# RECORDS FOR THIS EXERCISE:
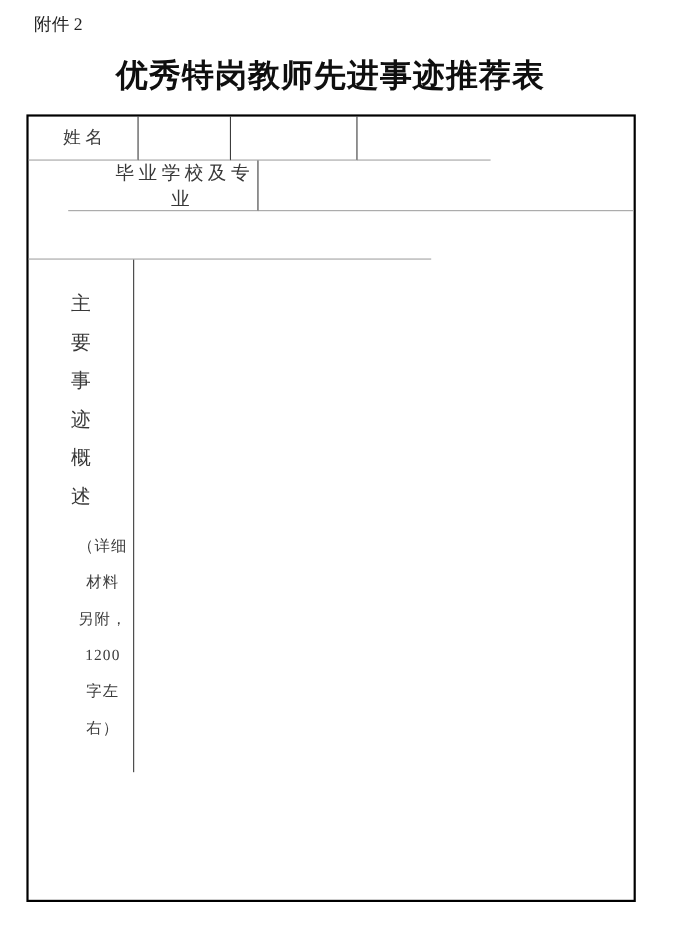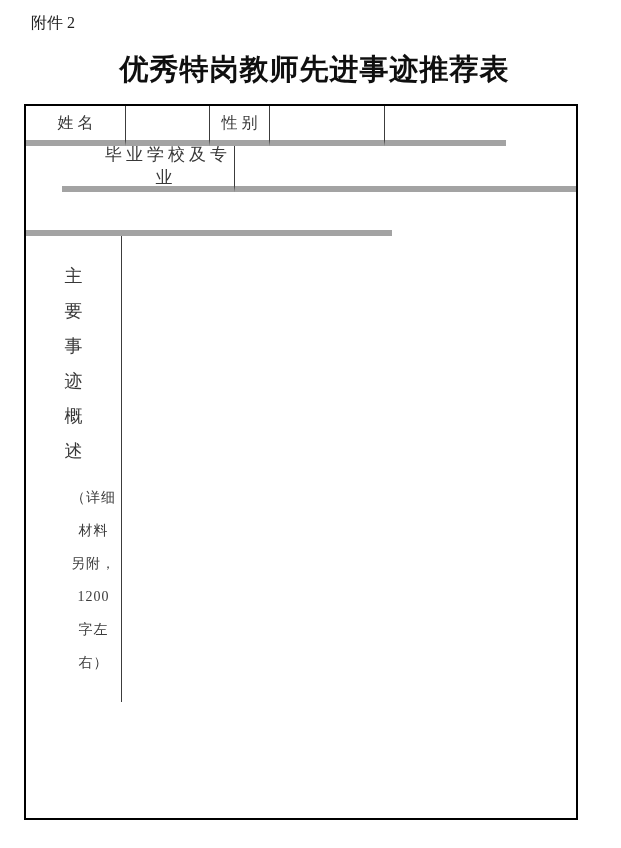--- a/index.html
+++ b/index.html
@@ -20,7 +20,7 @@
   }
   .doc-title {
     position: absolute;
-    left: 14px; top: 48px;
+    left: 0; top: 48px;
     width: 601px;
     text-align: center;
     font-size: 29px;

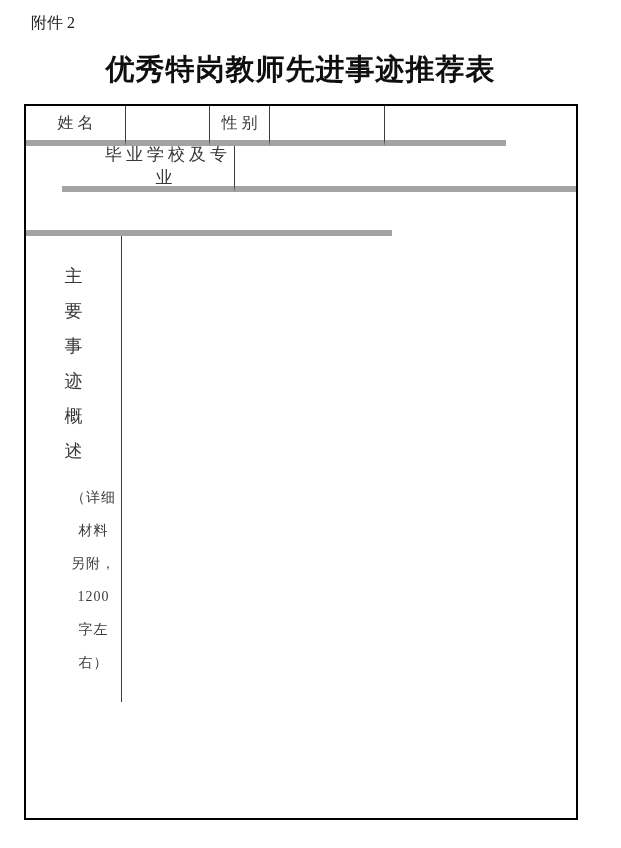--- a/index.html
+++ b/index.html
@@ -39,7 +39,7 @@
   .row { display: flex; width: 100%; }
   .cell {
     border-right: 1px solid #3c3c3c;
-    border-bottom: 6px solid #a3a3a3;
+    border-bottom: 1px solid #a3a3a3;
     display: flex;
     flex-direction: column;
     align-items: center;

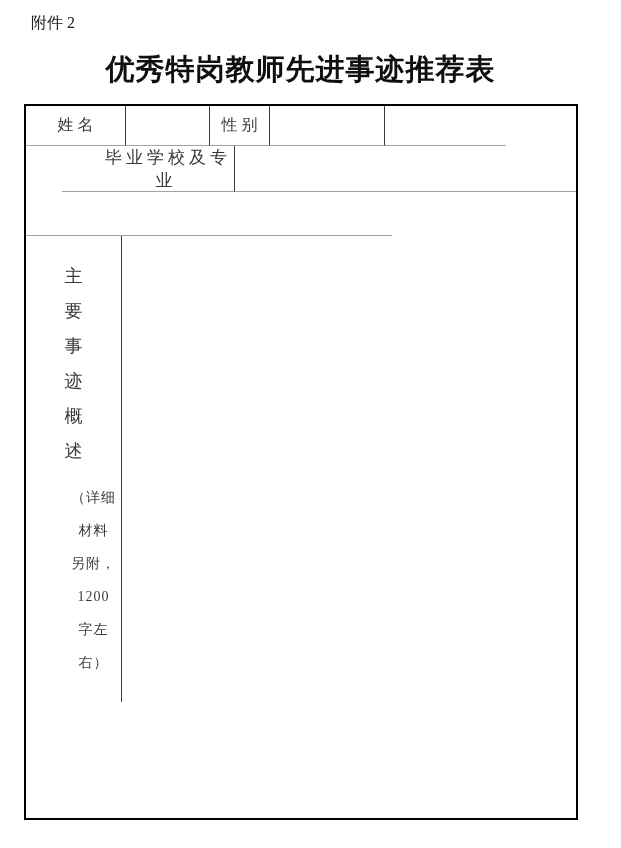--- a/index.html
+++ b/index.html
@@ -79,7 +79,6 @@
   <div class="row h-r1">
     <div class="cell w-c1 h-r1">姓 名</div>
     <div class="cell w-c2 h-r1"></div>
-    <div class="cell w-c3 h-r1">性 别</div>
     <div class="cell w-c4 h-r1"></div>
     <div class="cell w-c6 h-r1 last"></div>
   </div>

# PROBLEM TO SOLVE:
Nothing but the lines with "class" should be returned, copied from the entries above.

# REPLY:
   <div class="row h-r1">
     <div class="cell w-c1 h-r1">姓 名</div>
     <div class="cell w-c2 h-r1"></div>
-    <div class="cell w-c3 h-r1">性 别</div>
     <div class="cell w-c4 h-r1"></div>
     <div class="cell w-c6 h-r1 last"></div>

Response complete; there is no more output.